# EXERCISE REQUIREMENTS
Tell me how many lines in the data below hold the string "none", and say nothing else.

# RECORDS SUPPLIED
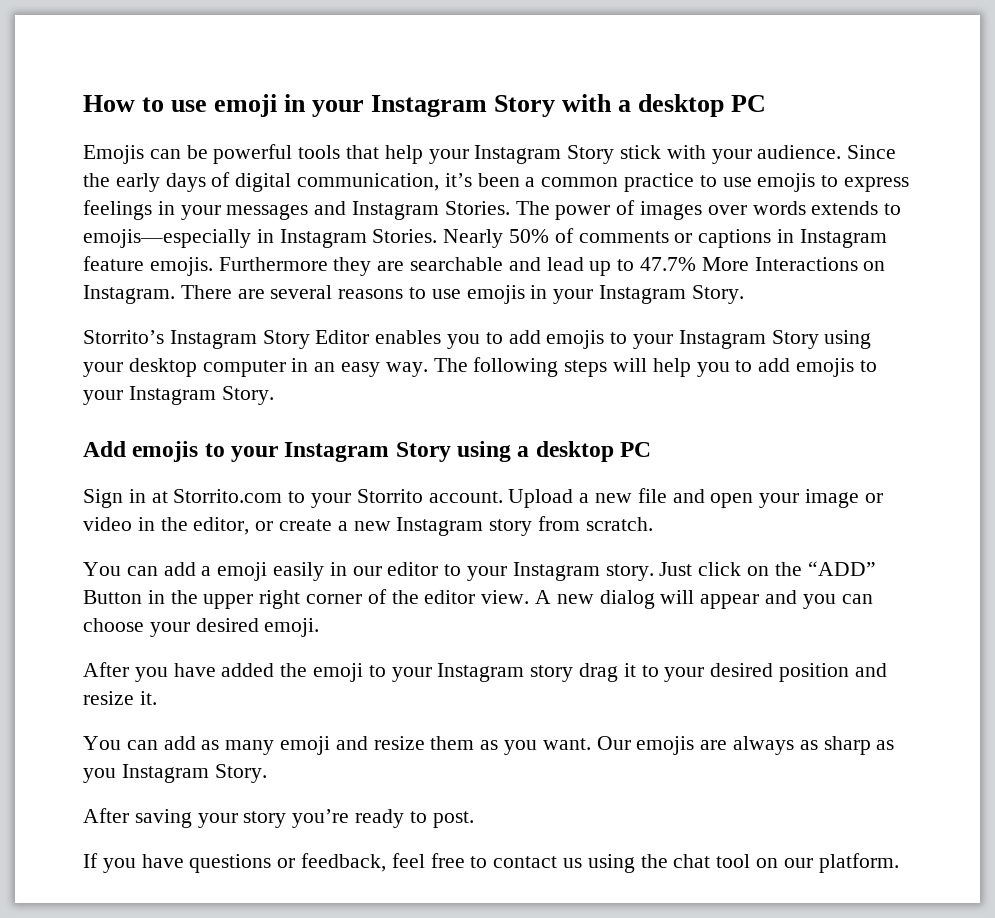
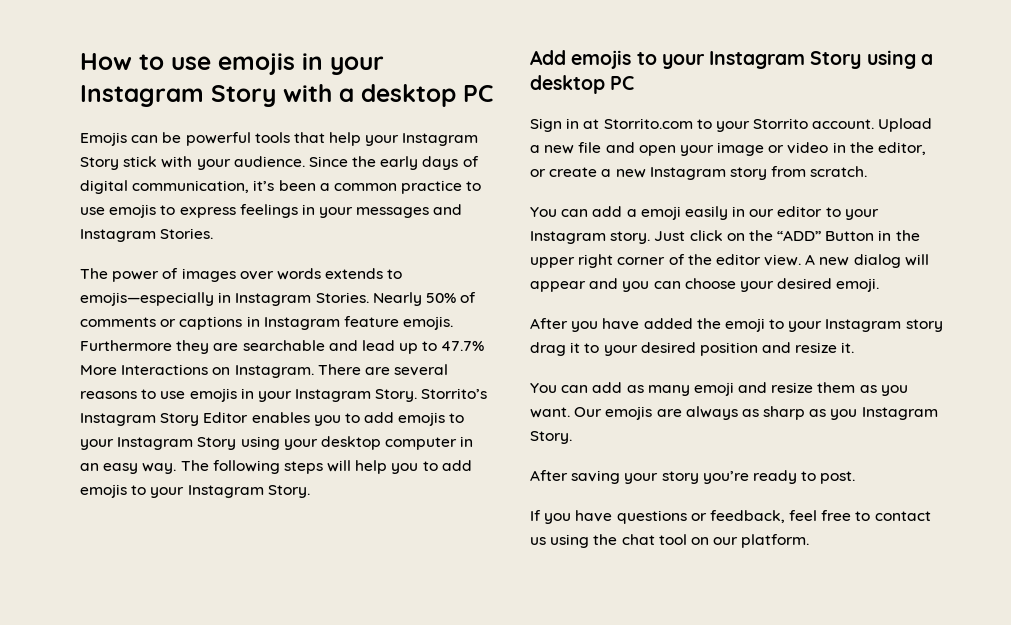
[214,94,278,117] emoji -> [218,53,295,75] emojis
(510, 208) none -> (214, 233) //
(744, 294) // -> (418, 395) none

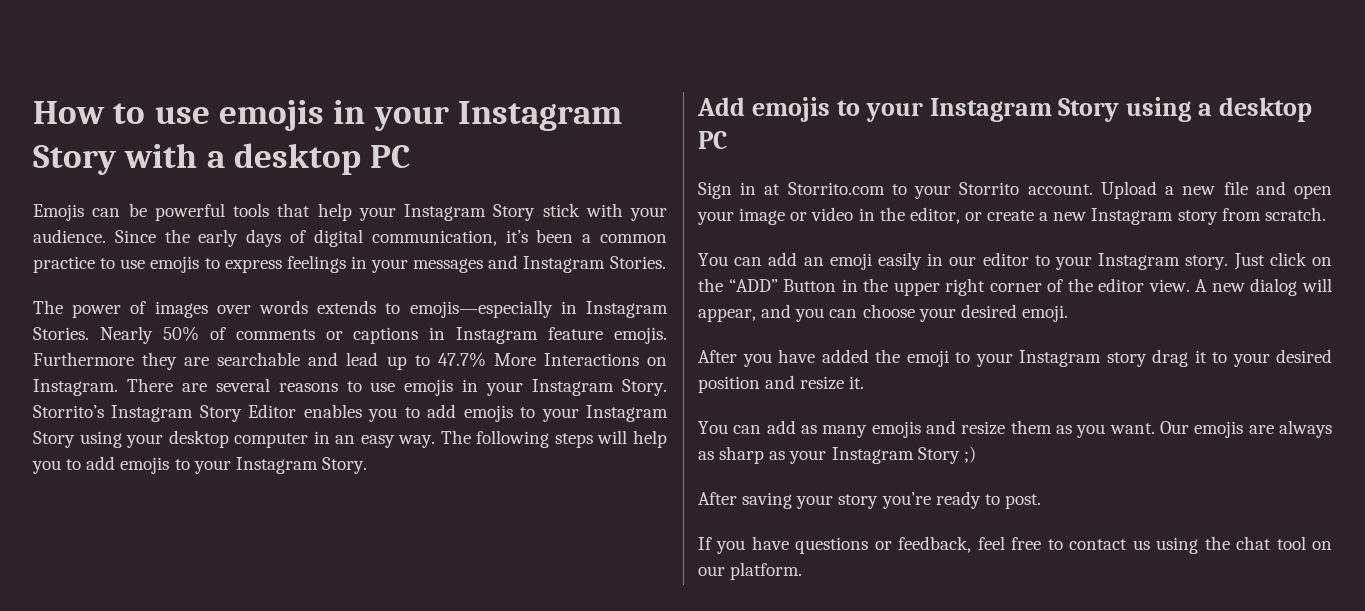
[626,209,637,217] a -> [803,257,824,266] an
[530,281,586,292] appear -> [698,308,756,322] appear,
[693,382,734,396] emoji -> [871,421,921,438] emojis
[830,407,938,420] [530,431,572,444] you Instagram Story. -> [789,446,976,464] your Instagram Story ;)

# WRITTEN REPLY
2